After watching the 1961 Billiards classic The Hustler for yesterday’s film, I couldn’t pass up on watching the sequel which took 25 years to make. I’m Certainly ok with it taking that long considering that The Color Of Money was directed by Martin Scorsese (The Wolf Of Wall Street). Paul Newman (The Hustler) is back as Fast Eddie Felson, but he has kept to his promise that he made in the first film where he doesn’t play pool. The game has certainly changed as the nine ball has become the preferred game. One day, he sees a kid named Vincent (Tom Cruise) that he sees a lot of potential in so he decides to take him on the road to train him in how to hustle in billiards, but this will inspire Eddie to return. The film also stars Mary Elizabeth Mastrantonio (Robin Hood: Prince Of Thieves) as Carmen, Helen Shaver (The Land Before Time) as Janelle, John Turturro (Transformers) as Julian, Bill Cobbs (Oz the Great and Powerful) as Orvis, Forest Whitaker (Rogue One: A Star Wars Story) as Amos, Bruce A. Young (Jurassic Park III) as Moselle, and the film featured real pool players like Grady Matthews, Keith McCready, and Steve Mizerak.

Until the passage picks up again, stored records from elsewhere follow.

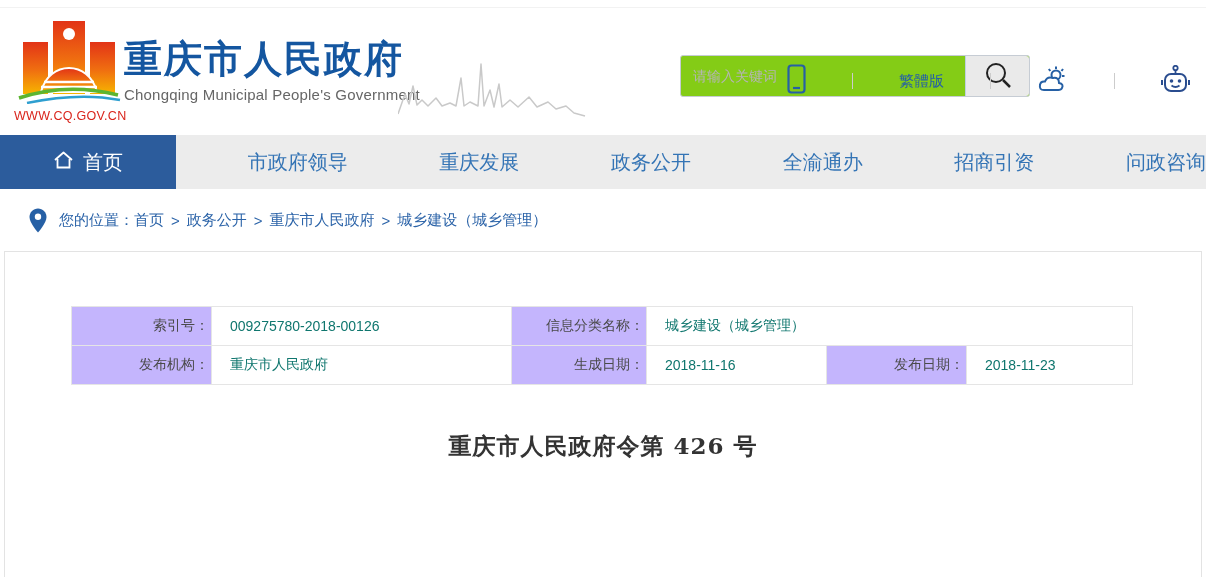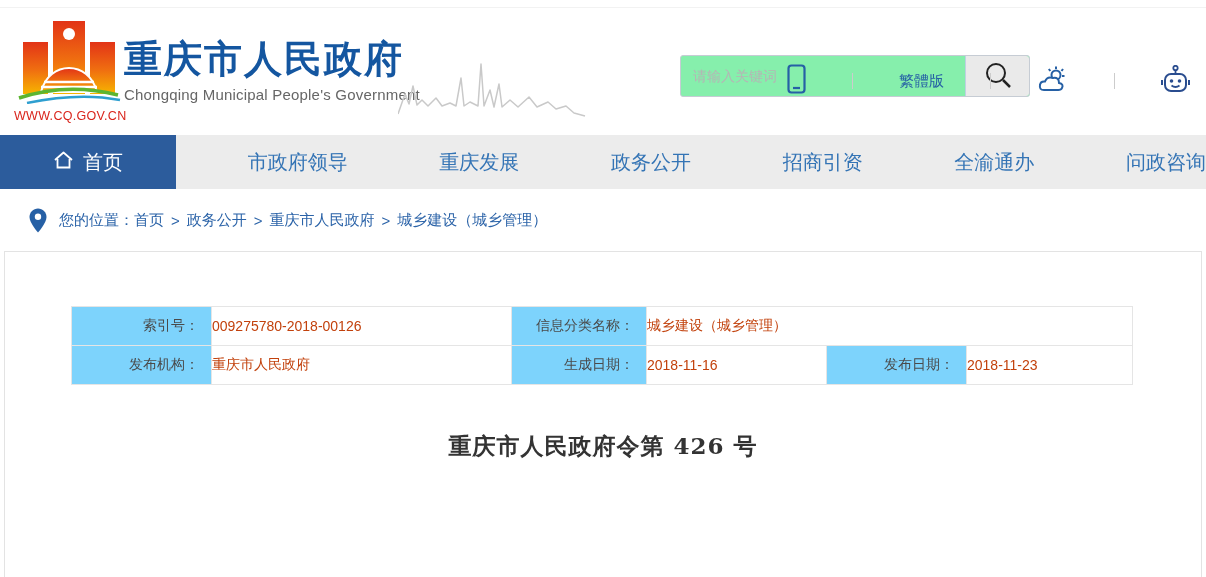"请输入关键词" .search { background: #86efac -> #84cc16 }
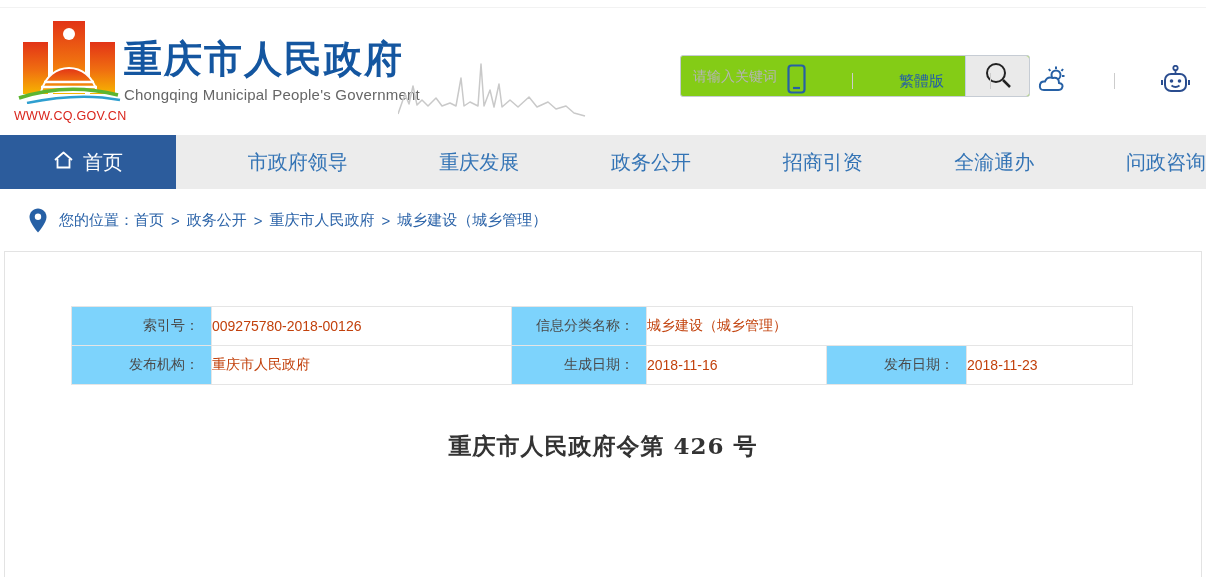"招商引资" div.nav-item { order: before "全渝通办" -> after "全渝通办" }
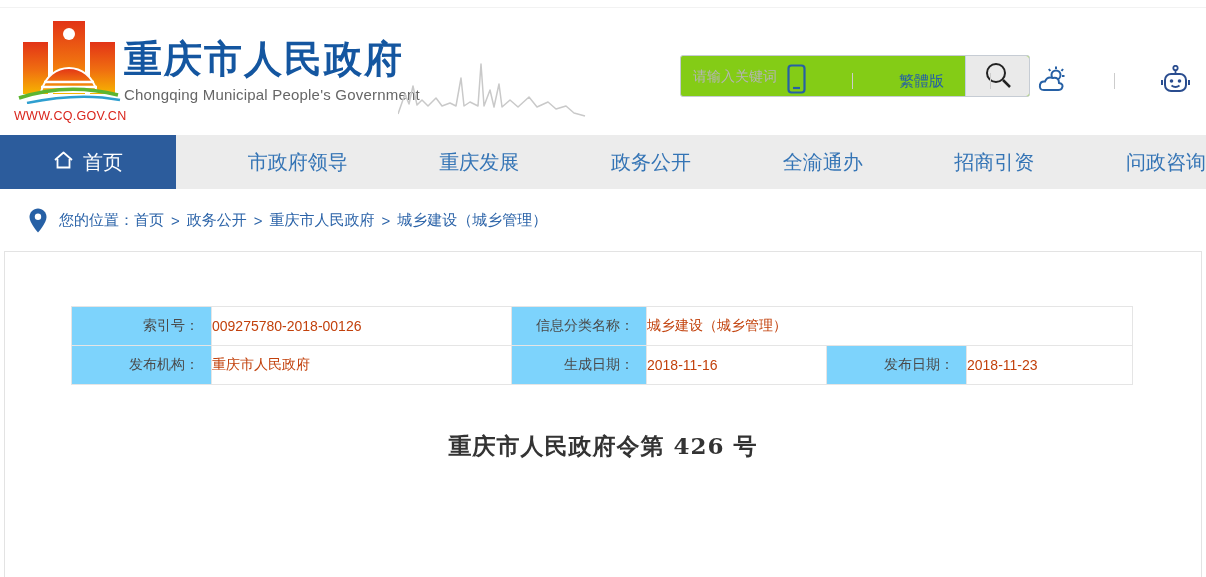"索引号：" td.lbl { background: #7dd3fc -> #c4b5fd; padding-right: 12px -> 2px }
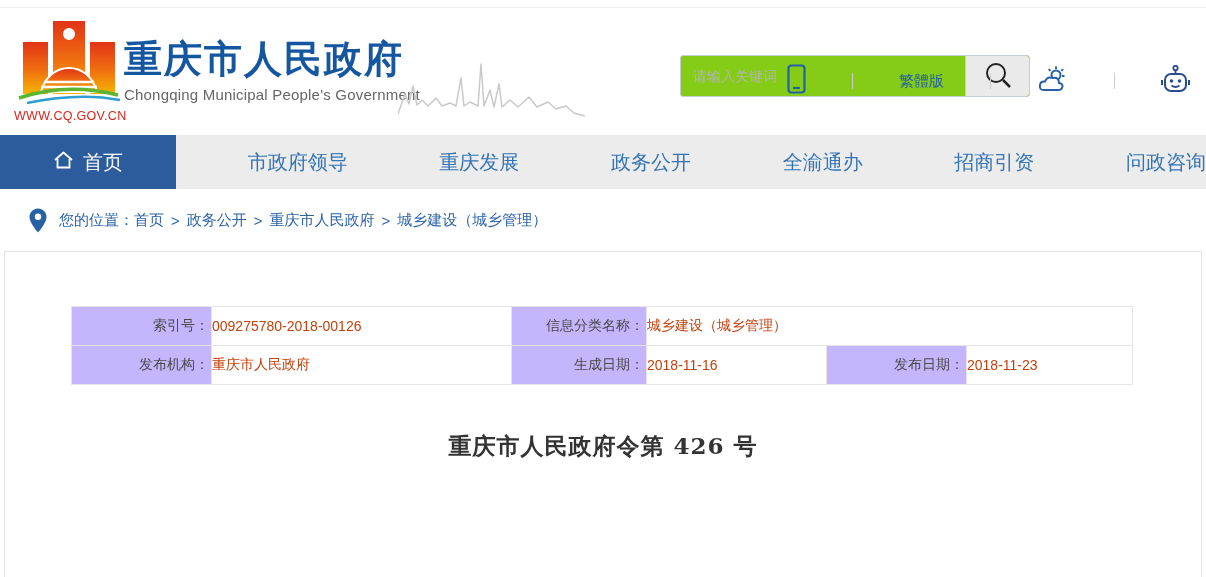"009275780-2018-00126" td.val { color: #c2410c -> #0f766e; padding-left: none -> 18px }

The thing that I loved about this film is that while it sort of takes a cue from the first film, it definitely carves it’s own path as it differentiates itself from the original. For one, there is a little more nudity in this film than there was in the original thanks to a scene with Mary Elizabeth Mastrantonio. The real difference between this film and the other film is that Fast Eddie just didn’t know when to quit and he didn’t realize what he had in front of him until it was too late. In this film, he is trying to teach Vincent that you don’t always show your stuff right from the get go, but that will bite him in the you know what later. That is the difference between the two films as far as story is concerned and I like that about this film. The pool scenes were incredible as usual, but they sped up a lot of the action too for time purposes. Tom Cruise was great as this kid who thinks he’s all that, but is really insecure inside when it boils down to it and Mastrantonio is great as the girl who pulls the strings on him. I loved the ending of the film because they leave it open ended where you sort of figure out for yourself who may have won that match. This was an example of a film that may have taken years to do, but they did it right. I am going to give the film an A- for a final grade.
I can’t believe that out 52 Sundays in year that after today there is only one Sunday left in the whole entire year. So for this week’s Sunday At The Classics, I decided to check out the pool hall classic from Paul Newman (Butch Cassidy And The Sundance Kid) in The Hustler. Fast Eddie Felson (Newman) is one of the best pool hall hustlers around that is looking for that match up that could make him the big money. One match with the best around in Minnesota Fats (Jackie Gleason) sends Eddie into a downward spiral that leaves him broke with no manager. A chance meeting with a girl (Piper Laurie) at the bus station begins to show him that there is more to life then just winning and losing and Eddie then begins his comeback. The film also stars George C. Scott (Dr. Strangelove or: How I Learned to Stop Worrying and Love the Bomb) as Bert Gordon, Myron McCormick (The Fight For Life) as Charlie, Murray Hamilton (Jaws) as Findley, Michael Constantine (My Big Fat Greek Wedding 2) as Big John, Stefan Gierasch (High Plains Drifter) as Preacher, Jake LaMotta (Raging Bull) as Bartender, Vincent Gardenia (Little Shop Of Horrors) as Bartender, and the film was directed by Robert Rossen (The Roaring Twenties).
There is definitely a reason why this is a must see film and a absolute classic. The sequence in the beginning of the film between Fast Eddie and Minnesota Fats was absolutely amazing and it kept you hooked because you wanted to see who would quit first. The relationship between Piper Laurie’s character Sarah and Fast Eddie was also a fascinating aspect of the film because they were theoretically not made for each other, but then again maybe they were. There’s the old adage that women love the bad boys and maybe she was experiencing that, but she was such a benefit for him more than he was for her. The acting in the film was phenomenal and you have to love the camera work in this film because the shots always looked so full and they painted the various settings just right. You felt like you were in an actual dingy smoke infested pool hall the whole time you were watching. In a way in this film, you were hopeful of Eddie, but he could definitely frustrate you which is why I loved the story of the film. They had all the right conflicts and sub plots to keep you hooked from beginning to end. One of the other things I loved about this film is the very end during the credit sequence when everyone except George C. Scott leaves the pool hall by the end of the credits. You’ll find out why for yourself, but I thought it was poetic justice. I need to check out The Color Of Money (which is the sequel), but give this one a watch while you are it. I am going to give the film an A for a final grade.